BaseEnvironment - AI Economist / Foundation

BaseEnvironment is the abstract base class that all Foundation scenario environments extend. It instantiates the world, agents, and component objects, and exposes a Gym-style API for resetting, stepping, and seeding the environment.

from ai_economist import foundation

ScenarioClass = foundation.scenarios.get("uniform/simple_wood_and_stone")

env = ScenarioClass(
    components=[
        ("Build", {"payment": 20}),
        ("Gather", {"move_labor": 1.0, "collect_labor": 2.0}),
    ],
    n_agents=4,
    world_size=[25, 25],
)

obs = env.reset()
actions = {agent.idx: ... for agent in env.all_agents}
obs, rew, done, info = env.step(actions)

BaseEnvironment is abstract and cannot be instantiated directly. Create a concrete scenario by subclassing it and implementing all required abstract methods, or use a scenario from foundation.scenarios.

Class attributes

Subclasses must declare the following class-level attributes before any instance is created.

name

str

required

Unique string identifier for the scenario. Used to register and retrieve the class from the scenario registry (foundation.scenarios). Must be set to a non-empty string by every subclass.

agent_subclasses

list

required

List of agent subclass name strings that this scenario applies to. Must contain at least one entry. When multiple subclasses are listed, none may be a subclass of another (no inheritance conflicts).

required_entities

list

required

List of entity names (resources, landmarks, endogenous variables) that the scenario requires. May be an empty list. Coin and Labor are always included automatically.

Constructor

BaseEnvironment(
    components,
    n_agents,
    world_size,
    episode_length=1000,
    multi_action_mode_agents=False,
    multi_action_mode_planner=True,
    flatten_observations=True,
    flatten_masks=True,
    allow_observation_scaling=True,
    dense_log_frequency=None,
    world_dense_log_frequency=50,
    collate_agent_step_and_reset_data=False,
    seed=None,
)

Parameters

components

list

required

A list specifying which components to include in the environment. Each element must be either:

A tuple ("Component Name", {component_kwargs})
A dict {"Component Name": {component_kwargs}}

"Component Name" must match a name registered in the component registry. Reset, step, and observation generation are executed in the order components appear in this list — reordering can affect environment dynamics.

n_agents

int

required

Number of mobile agents. Does not include the planner. Must be an integer greater than or equal to 2.

world_size

list

required

A length-2 list [height, width] specifying the dimensions of the 2D world map.

episode_length

int

default:"1000"

Number of timesteps in a single episode. Must be at least 1.

multi_action_mode_agents

bool

default:"False"

When True, mobile agents may choose one action per action subspace (defined by each component) per timestep. When False, all subspaces are concatenated into a single action space and agents choose one action from the aggregate.

multi_action_mode_planner

bool

default:"True"

Same as multi_action_mode_agents but for the planner agent.

flatten_observations

bool

default:"True"

When True, all scalar and vector observation subfields are concatenated into a single "flat" observation field before being returned. When False, observations are returned as minimally processed dictionaries.

flatten_masks

bool

default:"True"

When True, action masks are concatenated into a single flat array. When False, masks are returned as a {"action_subspace_name": mask} dictionary. Set to True for deep RL action masking — flattened masks have the same semantics as policy logits.

allow_observation_scaling

bool

default:"True"

When True, certain observation fields (e.g. inventory) are scaled to a range better suited for deep RL training.

dense_log_frequency

int | None

default:"None"

How often (in completed episodes) to create a dense log. None disables automatic dense logging. Set to e.g. 20 to log every 20th episode. Dense logs record agent states, actions, and rewards at each timestep, and world map snapshots at a coarser cadence.

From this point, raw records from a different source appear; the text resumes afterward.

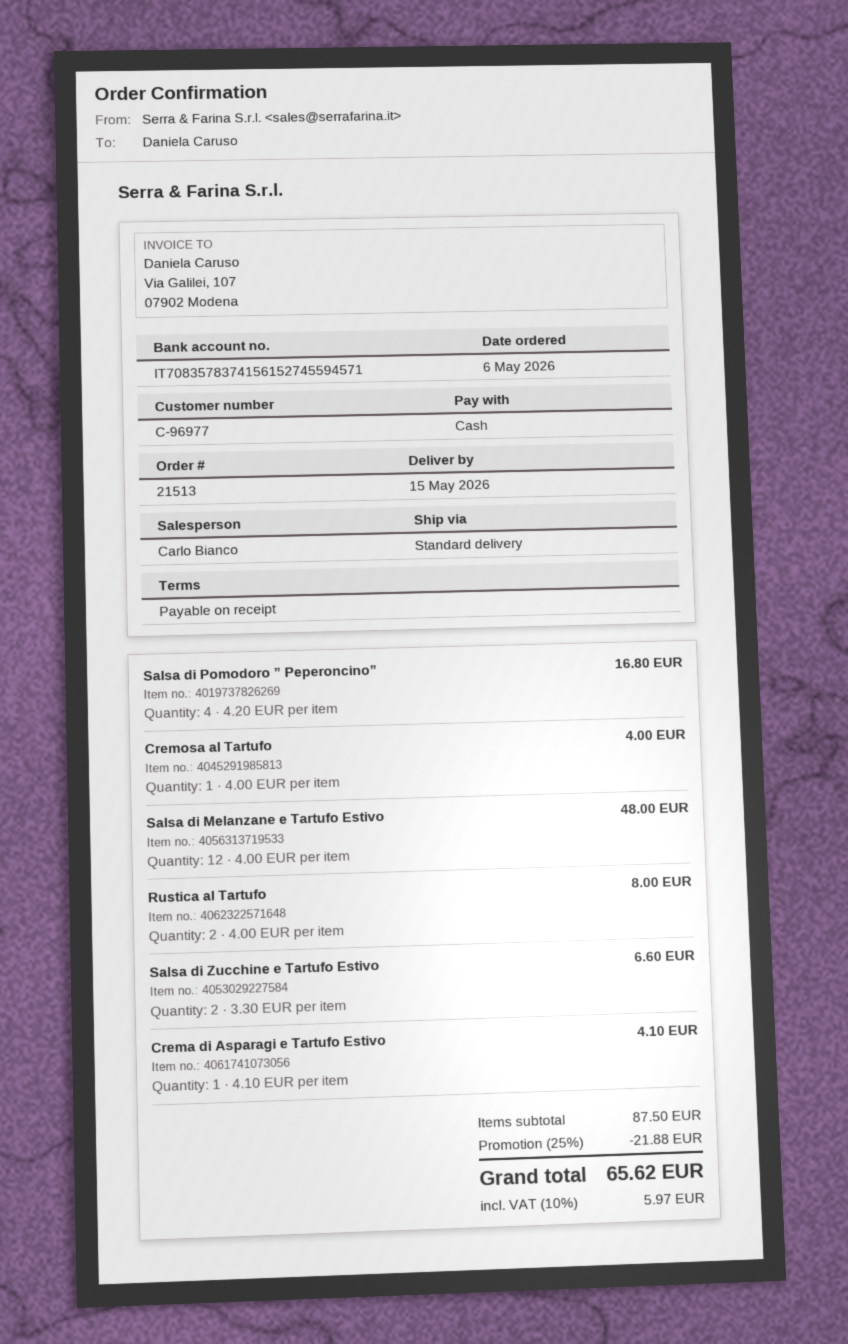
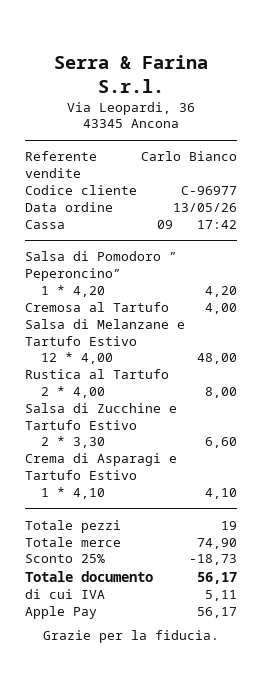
order date: 2026-05-06 -> 2026-05-13
payment method: cash -> Apple Pay
Salsa di Pomodoro ” Peperoncino”: 4 x 4.20 = 16.80 -> 1 x 4.20 = 4.20
subtotal: 87.50 -> 74.90
discount: 25% = 21.88 -> 25% = 18.73
tax: 5.97 -> 5.11
total: 65.62 -> 56.17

Dense logging is time consuming, especially with many agents. Use sparingly in production training runs.

world_dense_log_frequency

int

default:"50"

When dense logging is active, how often (in timesteps) to snapshot the world state. More frequent snapshots increase memory usage.

collate_agent_step_and_reset_data

bool

default:"False"

When True, observations, rewards, and info dictionaries from all mobile agents ("0", "1", …) are collated into a single entry keyed by "a". Useful for GPU-accelerated training with WarpDrive.

seed

int | float

default:"None"

If provided, sets both the numpy and Python built-in RNG seeds at construction time. Must be greater than 0. Can also be set later via env.seed(seed).

Properties

`world`

env.world  # -> World

The World object that holds the world map and all agent objects. Constructed during __init__ once all entities and components have been registered.

`all_agents`

env.all_agents  # -> list[BaseAgent]

List of all agent objects: all mobile agents followed by the planner agent. Equivalent to env.world.agents + [env.world.planner].

`episode_length`

env.episode_length  # -> int

Number of timesteps per episode, as passed to the constructor.

`n_agents`

env.n_agents  # -> int

Number of mobile agents (does not include the planner).

`components`

env.components  # -> list[BaseComponent]

Ordered list of component objects associated with this scenario instance.

`resources`

env.resources  # -> list[str]

Sorted list of resource names managed by this environment instance. Always includes "Coin".

`landmarks`

env.landmarks  # -> list[str]

Sorted list of landmark names managed by this environment instance.

`endogenous`

env.endogenous  # -> list[str]

Sorted list of endogenous variable names managed by this environment instance. Always includes "Labor".

`metrics`

env.metrics  # -> dict

Combined metrics from both the scenario (scenario_metrics()) and all components (component.get_metrics()). Component metrics are namespaced as "<component_shorthand>/<metric_key>".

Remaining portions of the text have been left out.